Tetapi juga betapa perihnya nasib mereka yang dikategorikan sebagai keturunan PKI diperlakukan selama bertahun-tahun pada era Orde Baru (Orba). Luka sejarah ini harus disembuhkan demi masa depan Indonesia yang lebih beradab. Langkah penyembuhan ini telah dengan manis ditunjukkan oleh putri Njoto Svetlana dan putri DI Panjaitan Catharine, sebagaimana yang saya tulis dalam Resonansi 18 Juli di atas. Di masa PKI jaya sangat populer nama trio Aidit-Lukman-Njoto sebagai pimpinan puncak partai komunis terkuat ketiga setelah Uni Soviet dan Cina. Dan trio ini dapat payung perlindungan dari penguasa saat itu. Kini semuanya sudah berlalu, sudah remuk berkeping-keping dan berdarah-darah dengan meninggalkan kenangan suram dan pahit.

Tidak saja PKI yang remuk, lawan politik paling depannya, Partai Masyumi, telah lebih dulu  diremukkan pada akhir tahun 1960 antara lain karena dorongan sangat kuat dari PKI. Sekali lagi, ini semua sudah berlalu, sekalipun masih tersisa dalam ingatan kolektif sebagian kita. Sebagai simpatisan berat Masyumi di era itu, perasaan saya saat partai ini diperintahkan bubar tidak saja marah, tetapi juga memendam rasa dendam bertahun-tahun, mengapa partai pembela demokrasi dan konstitusi ini dizalimi dengan dalih sebagian pemimpinnya terlibat dalam PRRI (Pemerintah Revolusioner Republik Indonesia). Bukankah Ketua Umum Masyumi ketika itu adalah Prawoto Mangkusasmito yang sama sekali tidak turut dalam PRRI?

Kemudian saya sadar bahwa memelihara dendam itu tidak ada gunanya, bahkan bisa merusak batin kita sendiri. Maka dendam AD (Angkatan Darat) kepada PKI sekalipun  dapat dipahami karena para senior mereka dibunuh secara keji, tetapi tidak boleh dipelihara terus melalui ritual tahunan yang hanya akan merusak keutuhan dan persatuan bangsa. Langkah anak bangsa Svetlana Njoto dan Catharine Panjaitan harus ditiru dan dijadikan arus besar agar kita tidak lagi menghabiskan energi secara sia-sia yang telah berjalan selama puluhan tahun. Di tahun 1960-an Njoto dan Jenderal DI Panjaitan berada pada kubu yang saling mengintai. Sekarang, kedua putrinya dengan jiwa besar telah merajut persahabatan erat sesama anak bangsa yang sama-sama telah menjadi korban sejarah di masa lampau yang kelam.

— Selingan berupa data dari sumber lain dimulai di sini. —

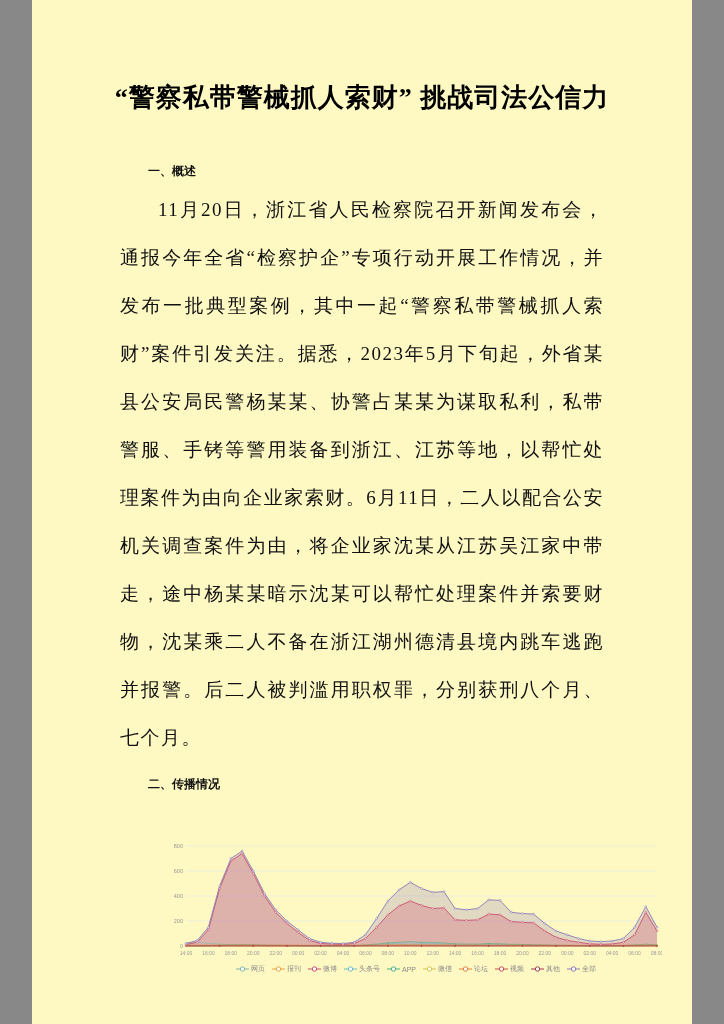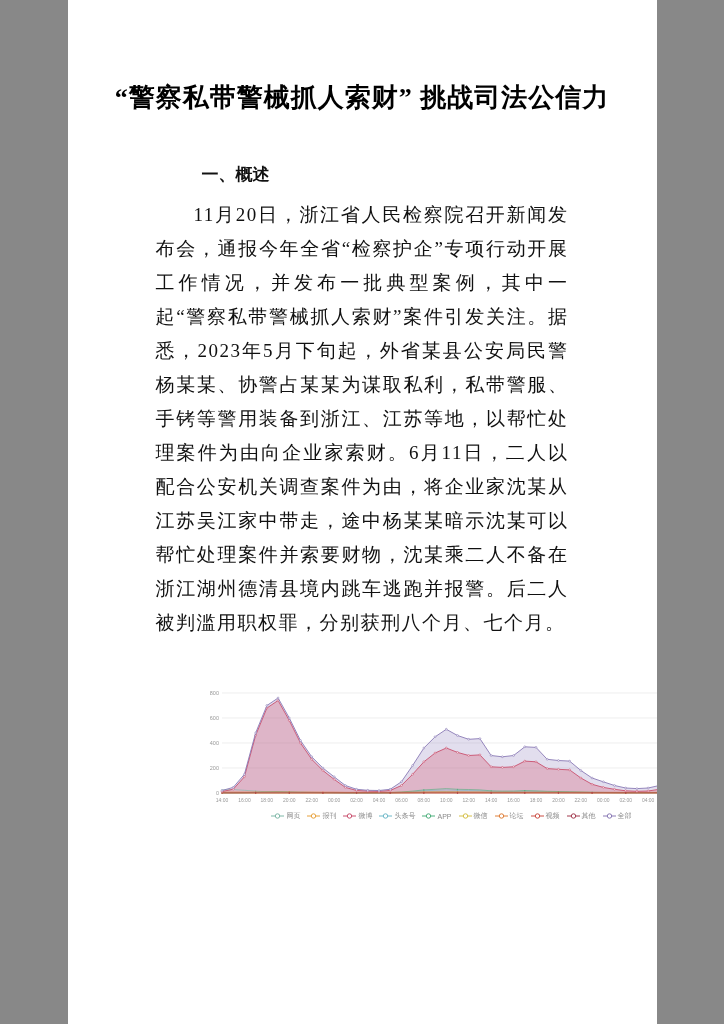--- a/index.html
+++ b/index.html
@@ -4,7 +4,7 @@
 <style>
   html,body{margin:0;padding:0;background:#888;}
   .page{
-    width:589px;height:1024px;background:#ffffff;margin:0 auto;
+    width:660px;height:1024px;background:#fef9c3;margin:0 auto;
     position:relative;overflow:hidden;
     font-family:"Liberation Serif","DejaVu Serif",serif;color:#1a1a1a;
   }

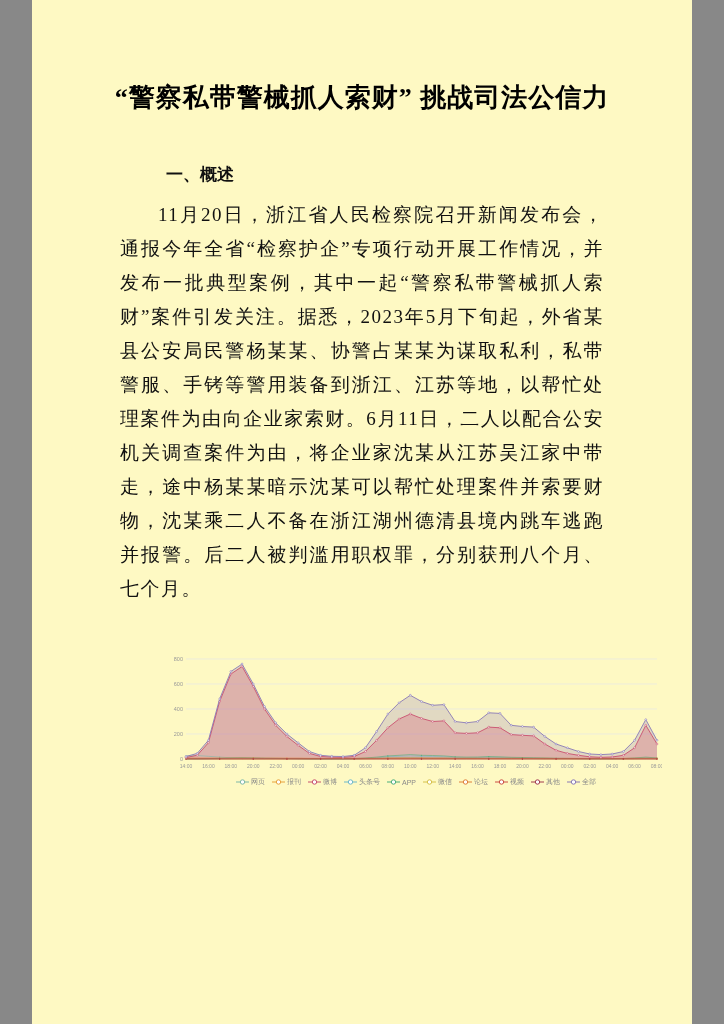--- a/index.html
+++ b/index.html
@@ -15,8 +15,8 @@
   .content{margin:0 88px;}
   .sec-heading{
     font-family:"Liberation Sans","DejaVu Sans",sans-serif;
-    font-weight:bold;font-size:17px;color:#111;
-    margin:12px;padding:0;text-indent:2em;
+    font-weight:bold;font-size:12px;color:#111;
+    margin:4px;padding:0;text-indent:2em;
   }
   .sec1-heading{margin-top:48px;}
   .sec2-heading{margin-top:14px;}

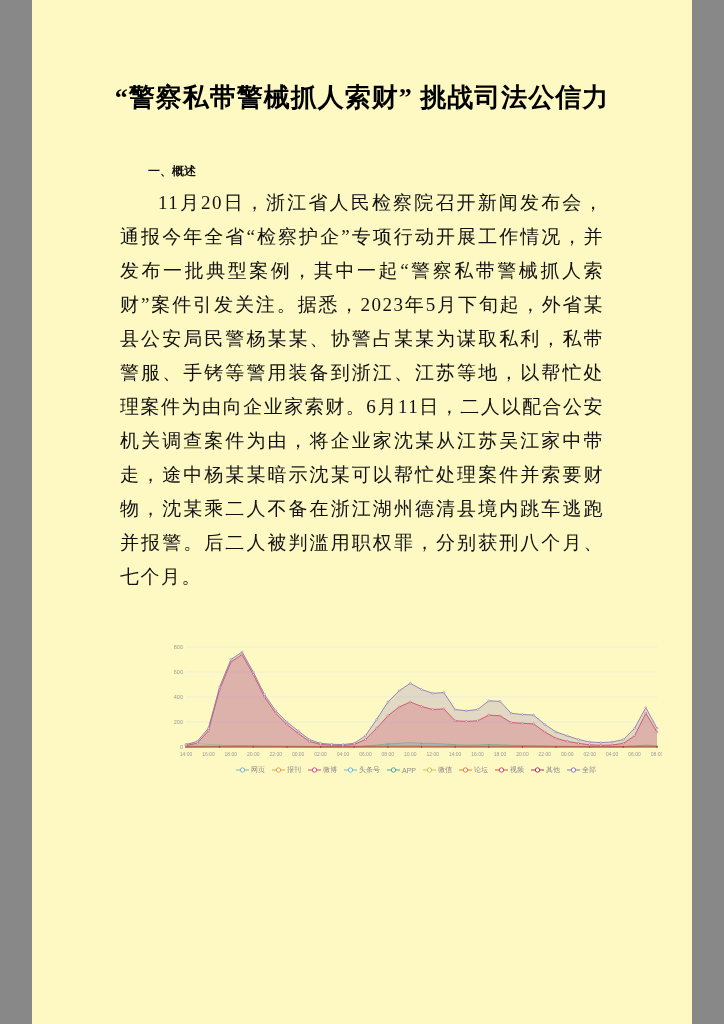--- a/index.html
+++ b/index.html
@@ -21,7 +21,7 @@
   .sec1-heading{margin-top:48px;}
   .sec2-heading{margin-top:14px;}
   .body-para{
-    margin:6px 0 0 0;font-size:19px;line-height:34px;text-align:justify;
+    margin:6px 0 0 0;font-size:19px;line-height:48px;text-align:justify;
     text-indent:2em;letter-spacing:1.5px;color:#111;
   }
   .figure-block{margin:46px 0 0 50px;width:492px;}

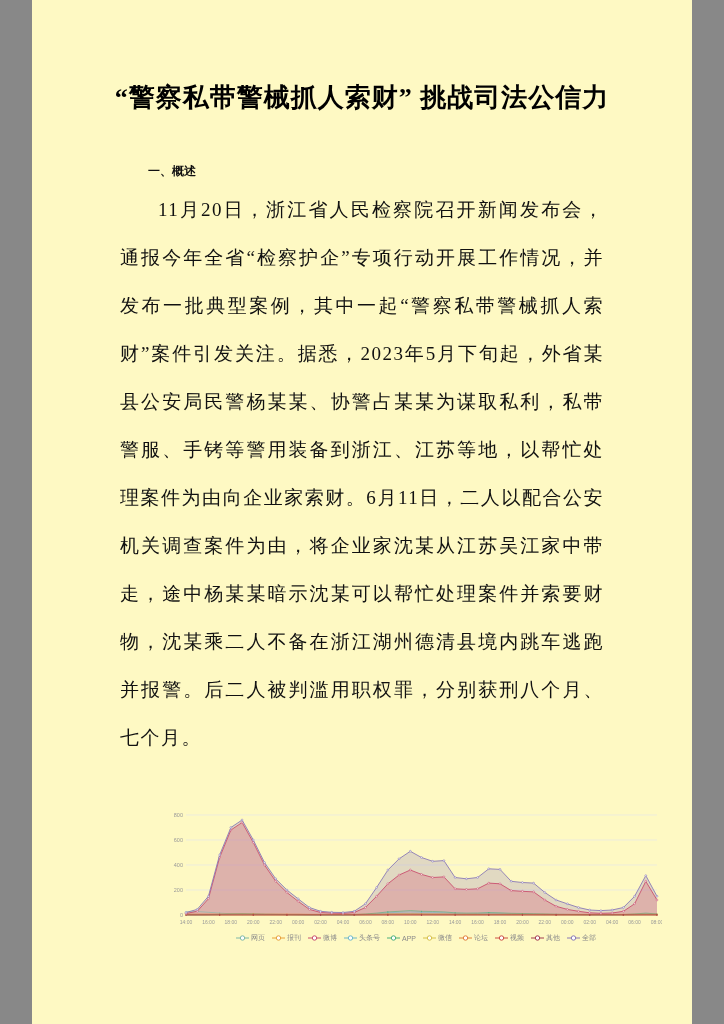--- a/index.html
+++ b/index.html
@@ -47,6 +47,7 @@
     <div class="sec-heading sec1-heading">一、概述</div>
     <p class="body-para">11月20日，浙江省人民检察院召开新闻发布会，通报今年全省“检察护企”专项行动开展工作情况，并发布一批典型案例，其中一起“警察私带警械抓人索财”案件引发关注。据悉，2023年5月下旬起，外省某县公安局民警杨某某、协警占某某为谋取私利，私带警服、手铐等警用装备到浙江、江苏等地，以帮忙处理案件为由向企业家索财。6月11日，二人以配合公安机关调查案件为由，将企业家沈某从江苏吴江家中带走，途中杨某某暗示沈某可以帮忙处理案件并索要财物，沈某乘二人不备在浙江湖州德清县境内跳车逃跑并报警。后二人被判滥用职权罪，分别获刑八个月、七个月。</p>
 
+    <div class="sec-heading sec2-heading">二、传播情况</div>
 
     <div class="figure-block">
       <svg id="trend-chart" class="chart-svg" viewBox="0 0 492 124" xmlns="http://www.w3.org/2000/svg">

Isu kebangkitan PKI yang masih dijadikan jargon untuk berkuasa oleh sementara politisi adalah pertanda dari keadaban politik bangsa ini masih rendah dan murah. Akan lebih arif, dicari isu lain seperti ketimpangan sosial-ekonomi, korupsi, dan penguasaan tanah oleh konglomerat yang demikian masif, tentu akan lebih rasional dan terhormat untuk diusung. Menggunakan ungkapan asing dan aseng dengan nuansa politik yang kental, tanpa menyiapkan generasi muda bangsa untuk tampil sebagai pengusaha pribumi yang tangguh, hanyalah akan mempertinggi tempat jatuh dan akan mengabadikan mentalitas budak yang sejak lama kita derita.

Anak bangsa ini jika diarahkan kepada hal-hal yang positif dan konstruktif pasti bisa bersaing dengan siapa pun. Oleh sebab itu para konglomerat yang sudah terlalu kaya menikmati hasil bumi, laut, dan udara Indonesia wajib mempertanggungjawabkan hartanya itu kepada mahkamah sejarah bangsa ini. Masalah ketimpangan sosial ini jika terus berlanjut bisa mengundang kelompok-kelompok rentan mana pun, tidak perlu dengan mengusung isu PKI melalui ritual tahunan yang tidak mendidik, untuk tampil sebagai //pseudo// pahlawan yang dapat meruntuhkan semua yang sudah kita bangun.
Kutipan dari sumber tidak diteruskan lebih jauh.